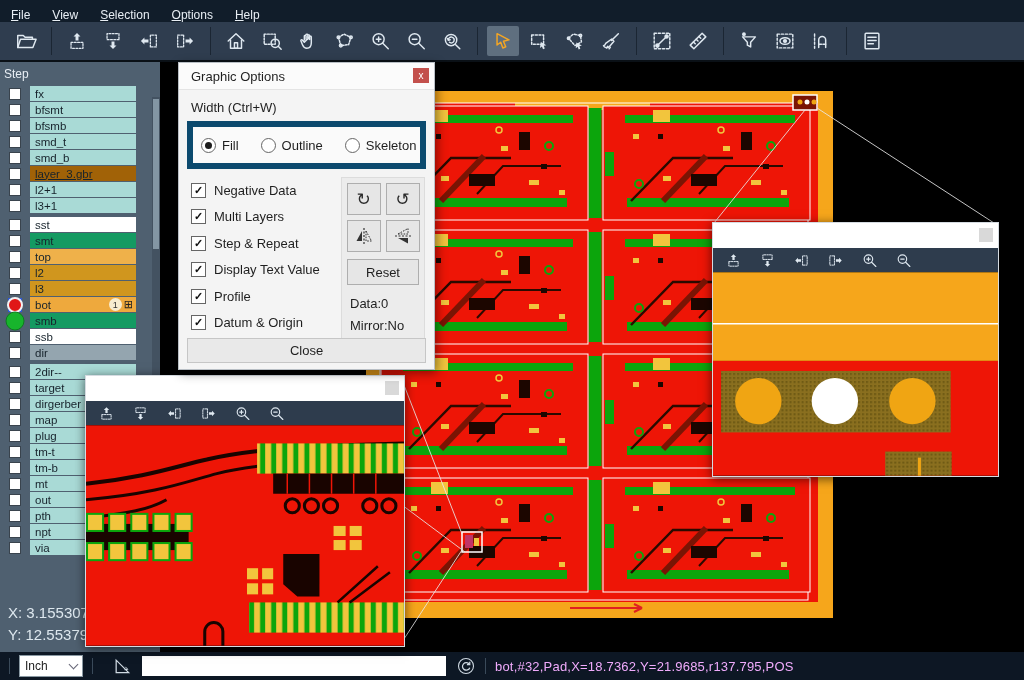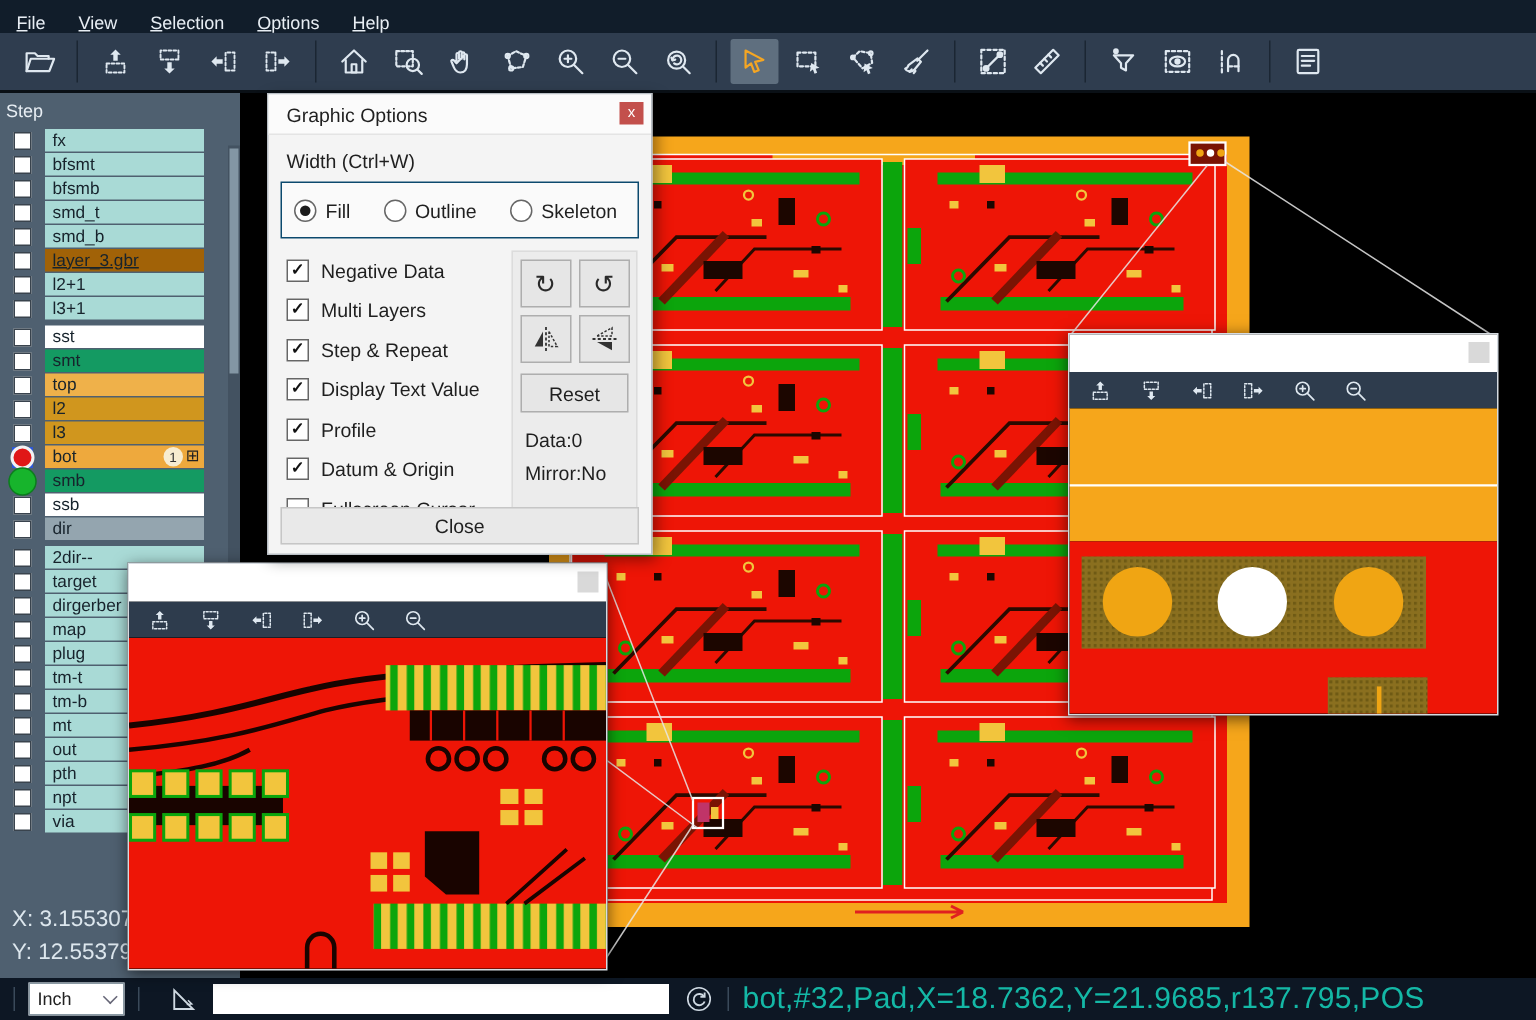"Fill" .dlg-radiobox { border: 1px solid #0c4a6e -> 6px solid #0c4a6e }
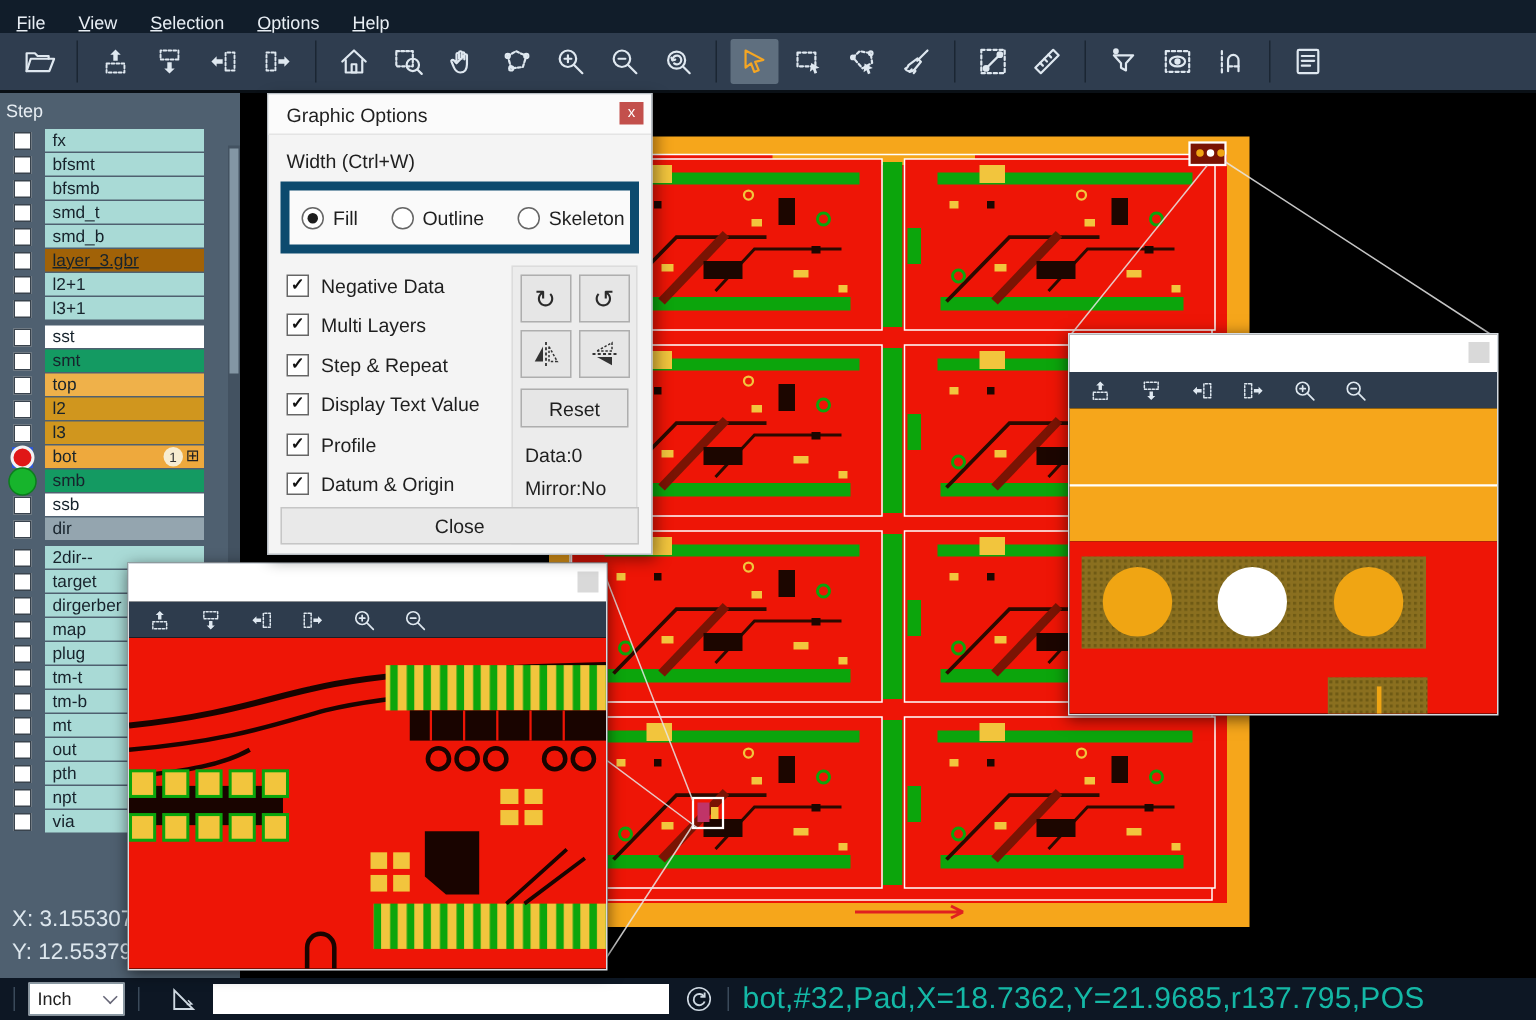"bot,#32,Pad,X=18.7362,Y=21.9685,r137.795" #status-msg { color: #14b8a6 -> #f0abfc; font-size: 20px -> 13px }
* * *
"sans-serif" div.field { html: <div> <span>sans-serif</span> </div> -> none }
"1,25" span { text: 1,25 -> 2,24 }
* * *
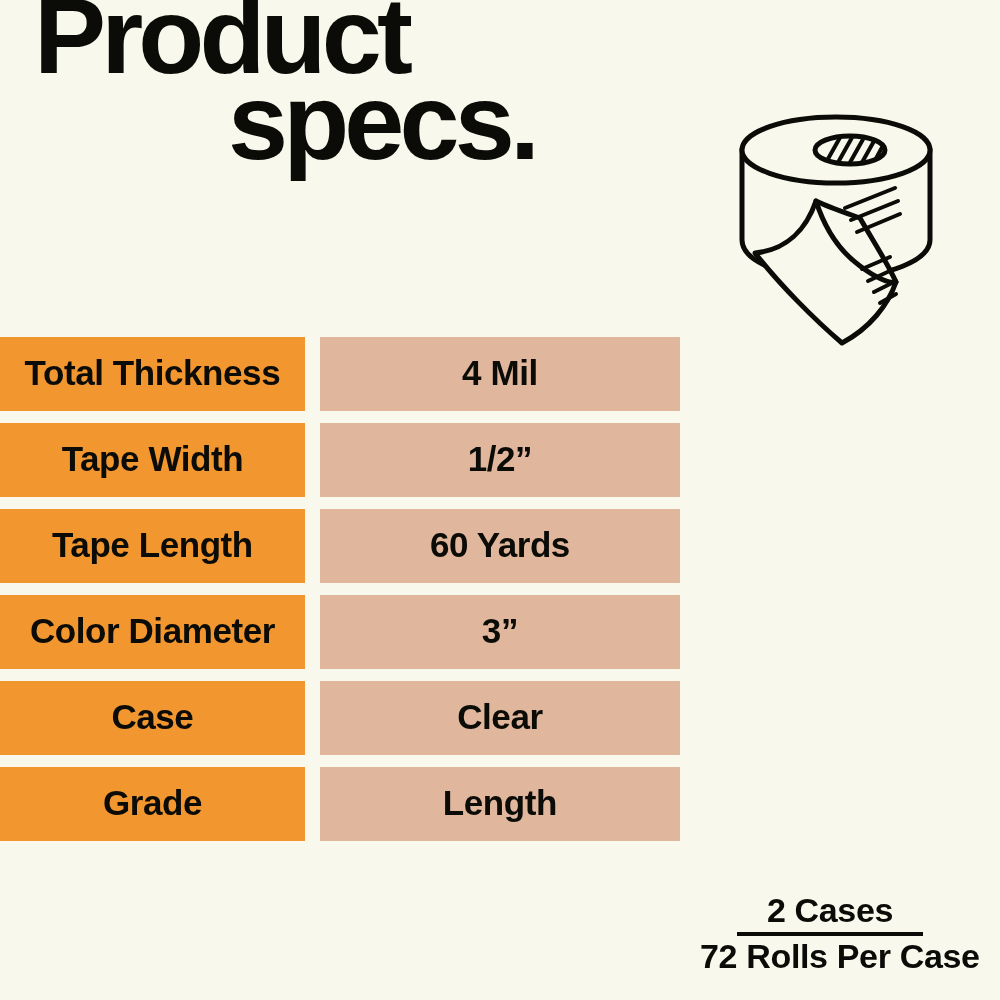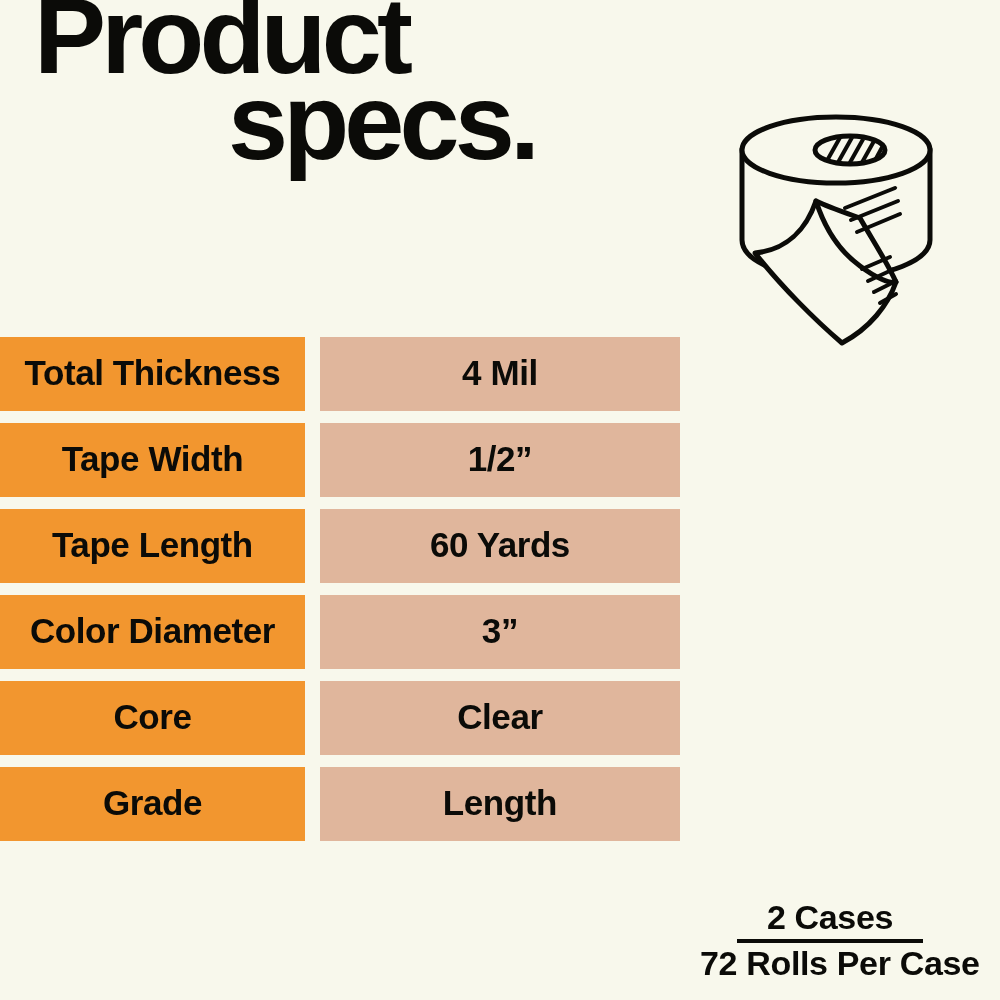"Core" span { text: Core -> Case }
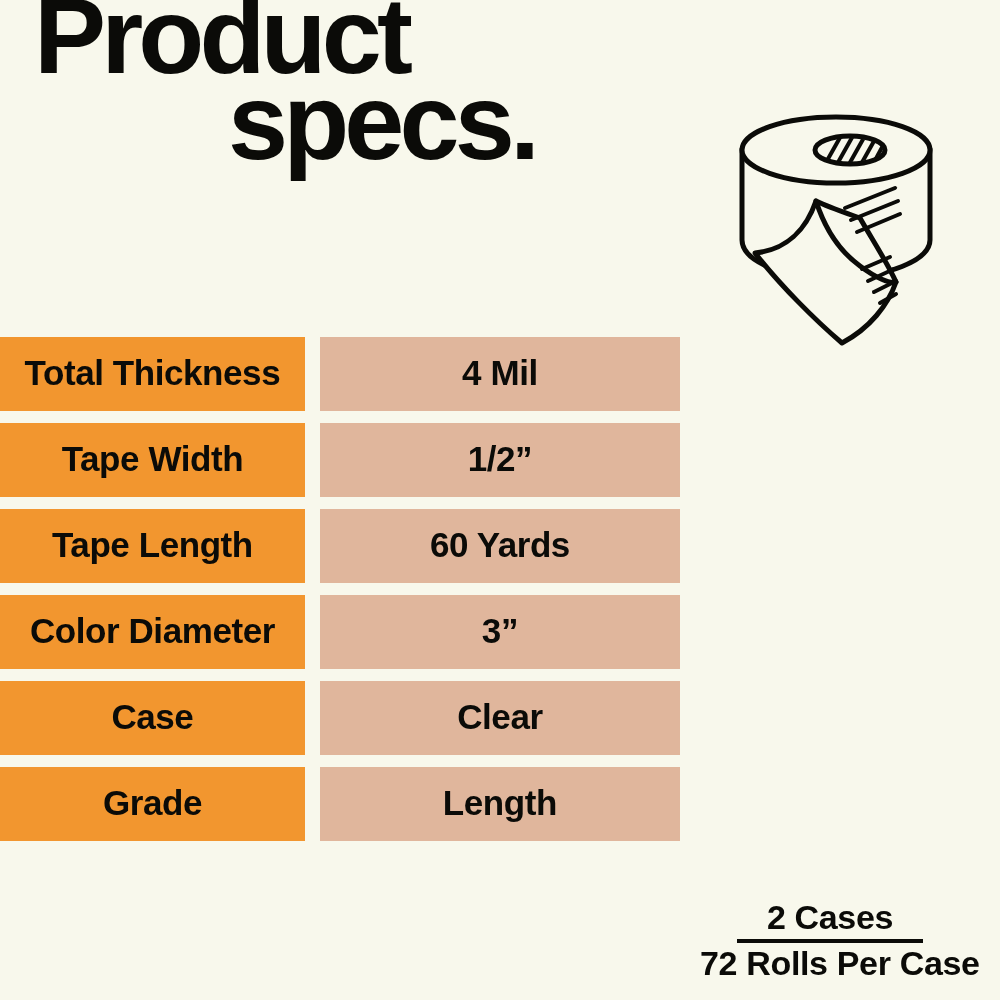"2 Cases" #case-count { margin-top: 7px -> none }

(Work required) In the entries above, which lines run from the one with "text: Core ->" up to and including the one with "margin-top: 7px ->"? Write them out exactly, without the pictures.

(Solution to this exercise)
"Core" span { text: Core -> Case }
"2 Cases" #case-count { margin-top: 7px -> none }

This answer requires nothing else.